• Exercise requirements
Would you return the lines between the one holding "- DAS-COMBAT allows" and the one holding "DASCOMBAT is an", inclusive, and only those, exactly as they stand in the listing below?

• Extracted records
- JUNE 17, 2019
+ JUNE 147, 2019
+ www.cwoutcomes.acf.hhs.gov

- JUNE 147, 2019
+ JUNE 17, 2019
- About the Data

...

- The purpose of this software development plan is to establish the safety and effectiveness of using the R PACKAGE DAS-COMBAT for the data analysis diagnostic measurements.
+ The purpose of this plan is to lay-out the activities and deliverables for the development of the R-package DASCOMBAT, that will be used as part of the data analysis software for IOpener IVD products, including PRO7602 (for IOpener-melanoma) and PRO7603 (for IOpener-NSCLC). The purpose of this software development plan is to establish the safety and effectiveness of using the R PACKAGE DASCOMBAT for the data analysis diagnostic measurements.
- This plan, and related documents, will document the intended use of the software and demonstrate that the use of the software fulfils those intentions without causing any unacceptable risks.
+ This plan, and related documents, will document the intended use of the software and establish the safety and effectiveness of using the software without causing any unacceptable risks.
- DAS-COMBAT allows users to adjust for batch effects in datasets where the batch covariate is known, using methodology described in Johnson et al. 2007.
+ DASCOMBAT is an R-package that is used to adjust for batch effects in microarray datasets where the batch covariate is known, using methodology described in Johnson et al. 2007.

• Task result
- DAS-COMBAT allows users to adjust for batch effects in datasets where the batch covariate is known, using methodology described in Johnson et al. 2007.
+ DASCOMBAT is an R-package that is used to adjust for batch effects in microarray datasets where the batch covariate is known, using methodology described in Johnson et al. 2007.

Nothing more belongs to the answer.